たったそれだけで、乙女が俺と別れ話をするつもりがないこともまだ俺を好きでいてくれとることもわかってしまった。







財前からメールが返ってきたのは夕方やった。花野さんと仲直りしたことと、月曜日からは部活に出ることが珍しく長文メールで書いてある。
そして、その最後には『水野先輩に謝りたい』と書いてあった。


「……そか、仲直り出来たんやな」


これでひと安心や。あとは2人の問題やから俺が出来るんはここまでや。
財前に歌の方に聞いておくとだけ返して俺はすぐに彼女に電話をかける。


「もしもし?」
「おう、歌。今平気か?」
「うん、何?」
「財前からな、花野さんと仲直り出来たて連絡来たんや」
「そっか、よかった」


心底安心したように言う歌。ホンマにあの2人が心配やったんやな。
けど……それっておかしない? 財前のことが好きなら多少は残念に思うんじゃあ。


「謙也?」
「えっ、ああすまん。

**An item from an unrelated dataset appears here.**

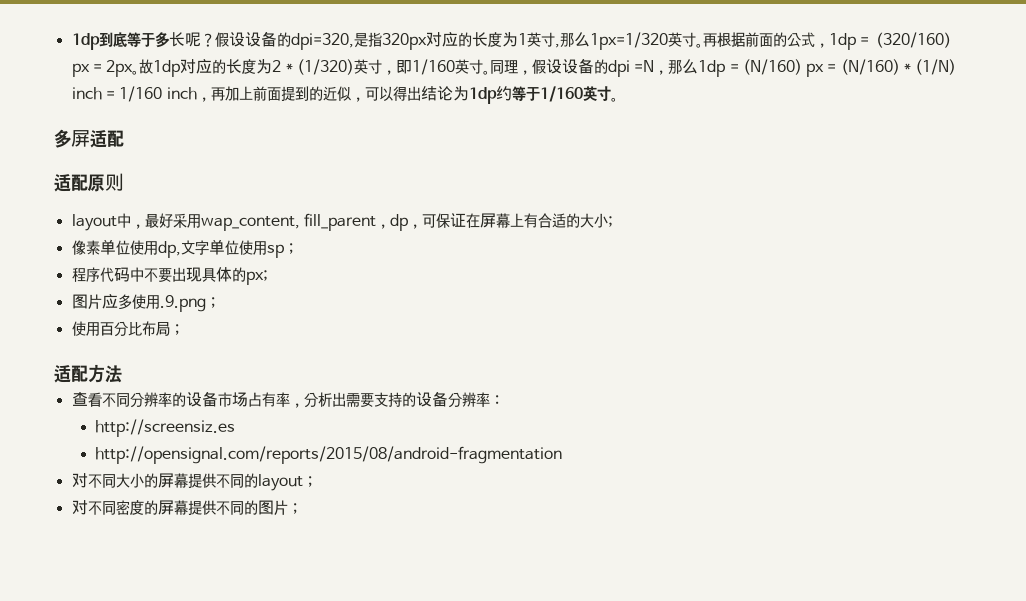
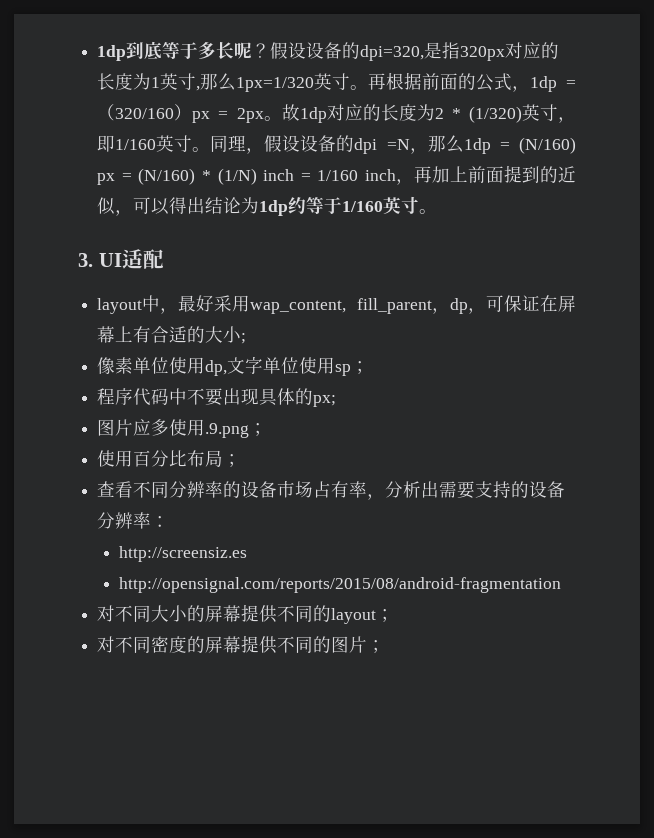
[54,129,124,148] [54,173,124,192] 多屏适配 // 适配原则 -> [78,249,164,269] 3. UI适配
[54,364,122,383] // 适配方法 -> (242, 460) none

それでな、財前が歌に謝りたいて」
「……うん。私も財前くんに話したいことがあるからちょうどいいかも」
「話したいこと?」
「はっきりさせようと思ってるんだ、全部。ちゃんと言うよ」
「それって」


言葉を濁してるけど、歌のやつ告白する気なんか。電話越しに彼女が頷くのを感じた。
告白したところで財前がOKするわけでもないのに、何でや。


「……でないと、謙也と向き合えないから」
「うぇ!?」
「何、そのアホな声」
「や……え……俺とって、え?」
「っ!」


どうやら声に出す気はなかったらしい本心が漏れたらしい。息をのむような音が聞こえた。
俺と向き合うって、それってつまり……。黙ってしまった歌に恐る恐る声をかける。


「あの、歌さん?」
「何でさん付け」
「や、何となく……さっきのってその、期待してええんか?」
「……想像にお任せする。じゃ、財前くんと会うのにどうすればいいかわかったら教えて」
「お、おお」


俺が返事をした直後、電話が切れた。携帯をベッドに投げ出してその場にゴロンと寝転がる。
歌が、俺と向き合うって。それは肯定的に捉えてええんかな。彼女の最近の様子を思い返すとそうやろなあと思ってしまう。


「……全部はっきりさせる、か」


歌からの衝撃発言に忘れそうになったが、財前に連絡とらんと。
投げ出した携帯を取って、財前に都合を伺うメールを送った。







財前から返ってきたメールには月曜日の放課後、部室でとだけ書いてあった。
それを歌に月曜日の朝、登校中に伝えれば彼女からも了承の返事を得られた。


「じゃ、放課後テニス部の部室行ってくれ。俺が出来るんはここまでやからな」
「ん、わかった……ね、謙也」
「何や?」
「部室の前まで着いてきてくれない? その後は先に帰っててもいいから」


俺が出来ることはこれだけ、かと思ったら歌は遠慮がちにそう言った。
まったく、先に帰れなんてどの口が言うてるんだか。
思わず歌の頭にポンと手を置く。顔を上げた彼女はびっくりした顔しとる。


「何が先に帰ってええ、や。ちゃんと待っとる。お前らの話聞こえんようにちょっと離れたところでやけどな」
「謙也」
「全部、はっきりさせるんやろ?」
「うん」


力強く頷いた彼女に満足して笑えば、歌も笑い返してきた。
きっと緊張しているであろう彼女には申し訳ないけど、放課後が待ち遠しくなっていた。